*GOAL OF THE EXERCISE:*
Look through the data below and say how many of its lines contain "string", adding nothing else.

===============

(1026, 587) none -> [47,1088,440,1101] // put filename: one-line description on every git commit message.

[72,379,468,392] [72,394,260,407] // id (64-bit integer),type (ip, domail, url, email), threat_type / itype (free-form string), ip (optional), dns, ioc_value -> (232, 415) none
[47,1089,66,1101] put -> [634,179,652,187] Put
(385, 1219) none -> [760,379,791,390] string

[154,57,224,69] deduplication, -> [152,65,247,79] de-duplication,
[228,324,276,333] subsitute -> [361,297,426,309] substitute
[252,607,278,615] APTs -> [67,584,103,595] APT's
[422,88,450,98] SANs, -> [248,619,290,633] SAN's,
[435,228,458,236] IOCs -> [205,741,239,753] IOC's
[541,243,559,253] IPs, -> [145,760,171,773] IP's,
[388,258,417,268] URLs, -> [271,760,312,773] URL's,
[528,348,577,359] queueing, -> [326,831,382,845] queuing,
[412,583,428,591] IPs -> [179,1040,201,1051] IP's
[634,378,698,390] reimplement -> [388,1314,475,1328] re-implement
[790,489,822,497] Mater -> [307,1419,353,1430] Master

===============

*EXERCISE RESPONSE:*
2